We haven’t had a discussion about this, have we?

The Democrats in South Carolina are fixin’ (I’m trying to be folksy in keeping with the national party’s cornball televised response last night from the diner) to have their first Blue Palmetto Dinner in late April:

It is my great pleasure to announce the upcoming release of tickets to the inaugural Blue Palmetto Dinner, which will take place on the evening of Friday, April 28 in Columbia at the Medallion Conference Center, located at 7309 Garners Ferry Rd, Columbia, SC 29209.
The Blue Palmetto Dinner, with its name derived from the flag that unites us as South Carolinians, will showcase a party that fights for all of us. As our premier fundraising event of the year,  we encourage everyone to attend. 
Tickets will be made available on WEDNESDAY, FEBRUARY 22ND, at 10:00AM EST.
There will be special pricing and early notice given to our County Parties, and additional benefits will be made available for SCDP Members (Yellow Dog Democrats) and Committee of 100 Members. Finally, hotel blocks will be announced and made available in the coming days as well. 
The 2018 Elections are crucial for the direction of our party and the proceeds for our dinner will help us launch a coordinated field effort this year! We can’t afford to wait until next year to organize, recruit and prepare for these elections.
STAY TUNED for our official ticket release, and we look forward to seeing you in Columbia for the Blue Palmetto Dinner and SCDP Convention on April 28-29 at the Medallion Center. 
Sincerely,
Jaime Harrison
Chair, South Carolina Democratic Party

Of course, there’s nothing new about it but the name. Your Daddy — who was almost certainly a Democrat, if he was from around here — knew it as the Jefferson-Jackson Day Dinner. (At least, it was known as that in most parts of the country. In SC, I see references without the “Day.”) So did everyone else, until last year, when Democrats decided the writer of the Declaration and the hero of New Orleans weren’t quite impeccable enough for their tastes. Because slavery. And the Trail of Tears.

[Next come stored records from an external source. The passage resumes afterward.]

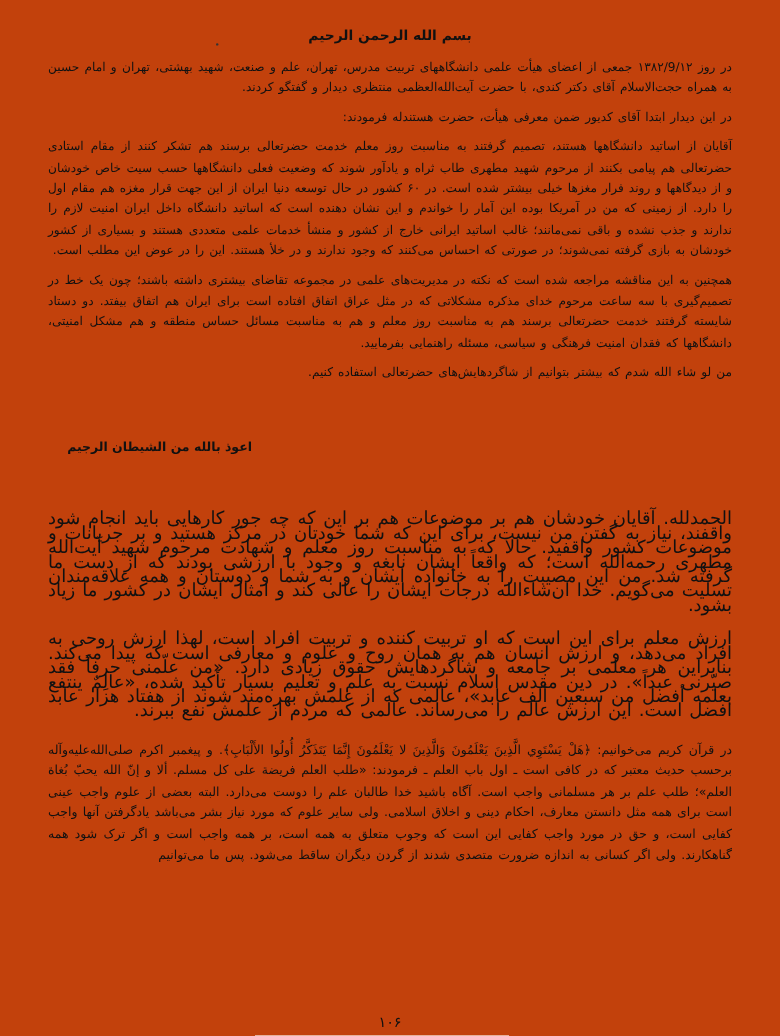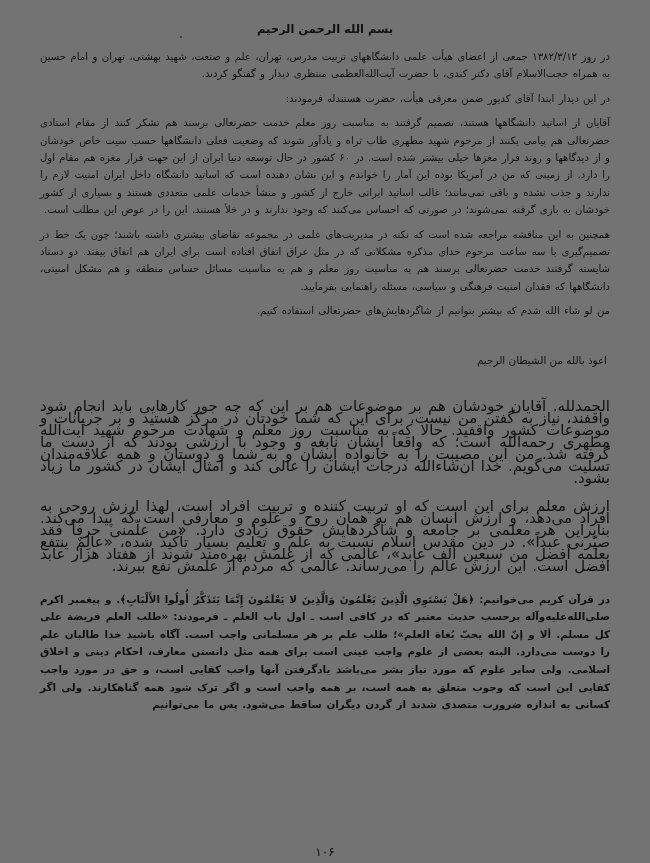--- a/index.html
+++ b/index.html
@@ -5,21 +5,21 @@
   html, body {
     margin: 0;
     padding: 0;
     background: #ffffff;
   }
   .page {
     position: relative;
     width: 650px;
     height: 863px;
     margin: 0 auto;
-    background: #737373;
+    background: #c2410c;
     font-family: "DejaVu Sans", sans-serif;
     color: #111111;
     overflow: hidden;
   }
   .content {
     position: absolute;
     left: 40px;
     right: 40px;
     top: 18px;
     bottom: 26px;
@@ -39,45 +39,45 @@
     font-size: 10.3px;
     line-height: 17.2px;
     margin: 0 0 7px 0;
     word-spacing: 1px;
   }
   .block-1 .para {
     font-size: 10.1px;
     line-height: 17.4px;
   }
   .center-line {
-    text-align: right;
+    text-align: left;
     direction: rtl;
     font-size: 10.4px;
-    font-weight: normal;
-    margin: 3px;
+    font-weight: bold;
+    margin: 16px;
     line-height: 16px;
   }
   .center-line.small-gap {
     margin-top: 2px;
   }
   .sep-space-lg { height: 22px; }
   .sep-space-md { height: 13px; }
   .sep-space-sm { height: 8px; }
   .block-2 .para {
     font-size: 15px;
     line-height: 12px;
     margin: 16px 0 11px 0;
   }
   .block-3 .para {
     font-size: 10.4px;
     line-height: 17.6px;
     margin: 0 0 7px 0;
   }
   .quran {
-    font-weight: bold;
+    font-weight: normal;
   }
   .page-number {
     position: absolute;
     left: 0;
     right: 0;
     bottom: 4px;
     text-align: center;
     font-size: 12px;
     direction: rtl;
     color: #111;
@@ -95,21 +95,21 @@
 </head>
 <body>
 
 <div class="page">
   <div class="dot-mark"></div>
   <div class="content">
 
     <div class="basmala">بسم الله الرحمن الرحيم</div>
 
     <div class="block-1">
-      <p class="para">در روز ۱۳۸۲/۳/۱۲ جمعی از اعضای هیأت علمی دانشگاههای تربیت مدرس، تهران، علم و صنعت، شهید بهشتی، تهران و امام حسین به همراه حجت‌الاسلام آقای دکتر کندی، با حضرت آیت‌الله‌العظمی منتظری دیدار و گفتگو کردند.</p>
+      <p class="para">در روز ۱۳۸۲/9/۱۲ جمعی از اعضای هیأت علمی دانشگاههای تربیت مدرس، تهران، علم و صنعت، شهید بهشتی، تهران و امام حسین به همراه حجت‌الاسلام آقای دکتر کندی، با حضرت آیت‌الله‌العظمی منتظری دیدار و گفتگو کردند.</p>
       <p class="para">در این دیدار ابتدا آقای کدیور ضمن معرفی هیأت، حضرت هستند‌له فرمودند:</p>
       <p class="para">آقایان از اساتید دانشگاهها هستند، تصمیم گرفتند به مناسبت روز معلم خدمت حضرتعالی برسند هم تشکر کنند از مقام استادی حضرتعالی هم پیامی بکنند از مرحوم شهید مطهری طاب ثراه و یادآور شوند که وضعیت فعلی دانشگاهها حسب سیت خاص خودشان و از دیدگاهها و روند فرار مغزها خیلی بیشتر شده است. در ۶۰ کشور در حال توسعه دنیا ایران از این جهت قرار مغزه هم مقام اول را دارد. از زمینی که من در آمریکا بوده این آمار را خواندم و این نشان دهنده است که اساتید دانشگاه داخل ایران امنیت لازم را ندارند و جذب نشده و باقی نمی‌مانند؛ غالب اساتید ایرانی خارج از کشور و منشأ خدمات علمی متعددی هستند و بسیاری از کشور خودشان به بازی گرفته نمی‌شوند؛ در صورتی که احساس می‌کنند که وجود ندارند و در خلأ هستند. این را در عوض این مطلب است.</p>
       <p class="para">همچنین به این مناقشه مراجعه شده است که نکته در مدیریت‌های علمی در مجموعه تقاضای بیشتری داشته باشند؛ چون یک خط در تصمیم‌گیری با سه ساعت مرحوم خدای مذکره مشکلاتی که در مثل عراق اتفاق افتاده است برای ایران هم اتفاق بیفتد. دو دستاد شایسته گرفتند خدمت حضرتعالی برسند هم به مناسبت روز معلم و هم به مناسبت مسائل حساس منطقه و هم مشکل امنیتی، دانشگاهها که فقدان امنیت فرهنگی و سیاسی، مسئله راهنمایی بفرمایید.</p>
       <p class="para">من لو شاء الله شدم که بیشتر بتوانیم از شاگردهایش‌های حضرتعالی استفاده کنیم.</p>
     </div>
 
     <div class="sep-space-lg"></div>
 
     <div class="block-2">
       <p class="center-line">اعوذ بالله من الشيطان الرجيم</p>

I suppose they could have gone with a Roosevelt-Kennedy Dinner, but probably didn’t because Japanese Internment and Marilyn Monroe. Or something. The flesh being weak, sooner or later something bad is bound to come out about anybody who ever lived. I suppose they could have gone with Jesus, but there are doubts as to whether He actually voted Democratic.

And no, I’m not making light of slavery; I’m just saying that pretty much anybody who ever did anything really great probably did some stuff that we wouldn’t be proud of, if we chose to focus on that.

People are problematic.

So they went with a tree, one that near as we can tell never offended anybody. So they’re probably safe.

But time will tell.

25 thoughts on “As far as we know, the Palmetto tree hasn’t offended anyone

  1. Brad Warthen Post author

    I think it was time for a change, anyway.

    Jefferson has never been my fave Founder, and Jackson was the biggest unqualified populist ever to win the White House until Trump.

    And I’ve never been to their dinner, or felt like I was missing anything…

    Reply
  2. clark surratt

    Neither can I think of anything offensive about the Palmetto tree, unless some can find in their thinking not to honor a tree that was somewhat glorified in war. I am, however, offended by the (Chinese) Bradford pear, Chinese privet, and English ivy. They have invaded our land and in many cases killing the natives. However, I do not blame the nations from whence they came. This nation imported them.

    Reply
    1. Brad Warthen Post author

      I am extremely offended by poison ivy.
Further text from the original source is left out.